До самого утра мучались они так, как не мучаются и птицы в клетках.
На другой день утром поднялся Чабан с восходом солнца и пустился в путь-дорогу, как задумал раньше. Овечка тоже поднялась, пошла следом и потянула за собой все семейство попа. Те плелись, спотыкаясь и падая, когда на четвереньках, когда ползком, чабан же все это видел, но, шагая впереди, не обращал на них внимания и только посмеивался в усы.
У околицы села некий человек, что веял зерно, увидев попа со своим семейством, в сердцах говорит своему помощнику: «Глянь-ка на попа,— поглоти его пустыня, так жаден, что и эту овечку хочет увести»,— и, размахнувшись, хвать попа по спине лопатой так, что у того даже кости хрустнули. Теперь уж и этот человек плелся за ними.
А овечка в погоне за травкой бежала то у обочины дороги, то через кустарники, и все приставшие к ней уже корчились от мук и усталости.
Так пришли они к царскому дворцу. Батрак постучал в царские ворота и закричал что было мочи:
— Отворяйте ворота, веду с собой попа!
Стражники отворили ворота, и царь вышел ему навстречу. Да как увидел его,— схватился за бока и ну хохотать, прямо задергался на месте. Это была уже не шутка, а случай. Такого ни с кем не приключалось ни до того, ни после.
А как подошел батрак ближе ко дворцу,—увидел в оконце наверху мрачную царскую дочь, что ни разу в своей жизни не засмеялась.
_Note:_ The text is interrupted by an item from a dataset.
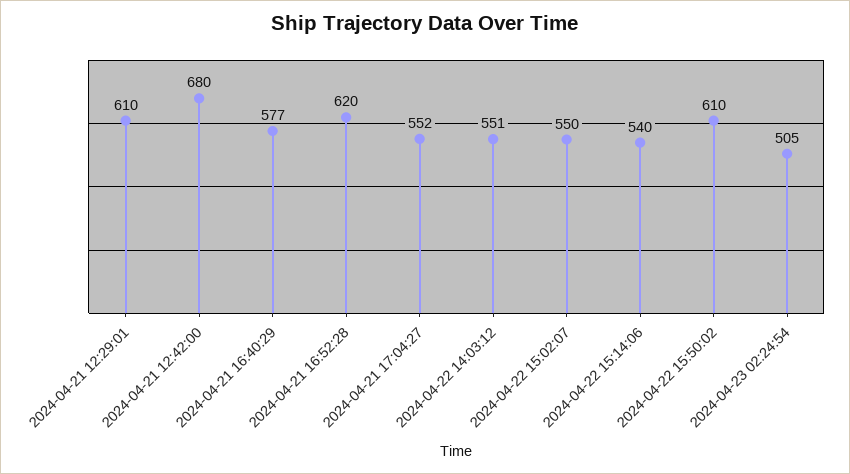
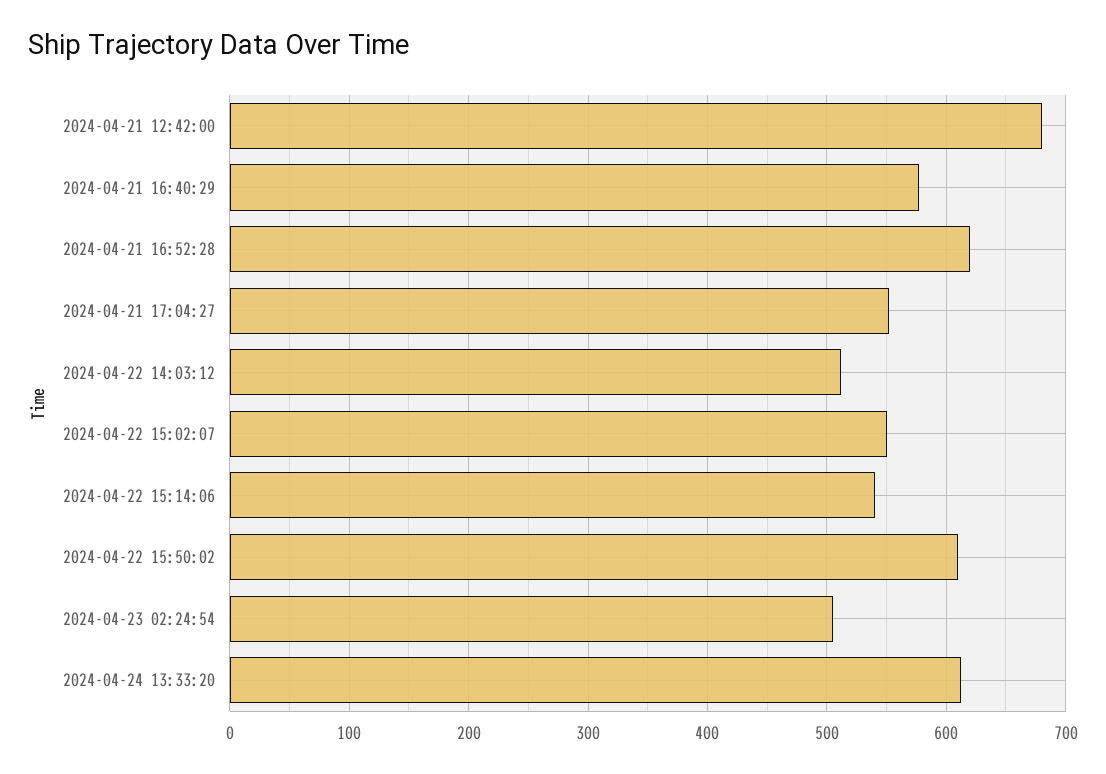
2024-04-21 12:29:01: 610 -> none
2024-04-22 14:03:12: 551 -> 510
2024-04-24 13:33:20: none -> 610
Взглянув на перепуганного и растерянного попа, на всех остальных, держащихся один за другого, и на свечку, которая, что ни шаг,— валила их всех наземь, как нельзя смешнее, не удержалась она и так рассмеялась, что остановиться не могла. Так весело смеялась царская дочь.
Словно солнце опустилось на землю и все богатство мира скопилось у царского дворца — такая радость охватила людей, а больше всех — самого царя.
Велел он созвать лучших музыкантов, а батрака одел в одежды, отливающие золотом, обручил его со своей дочерью,
и закатили они свадьбу,— другой такой не было еще и в помине. Был и я на том пиру, пировал много недель и месяцев. От большого веселья принялись гости стрелять из пушки, да по невнимательности и меня зарядили в нее вместо снаряда. Как пальнули — летел я, летел и вот попал прямо сюда, чтоб рассказать вам эту сказку о батраке и его овечке.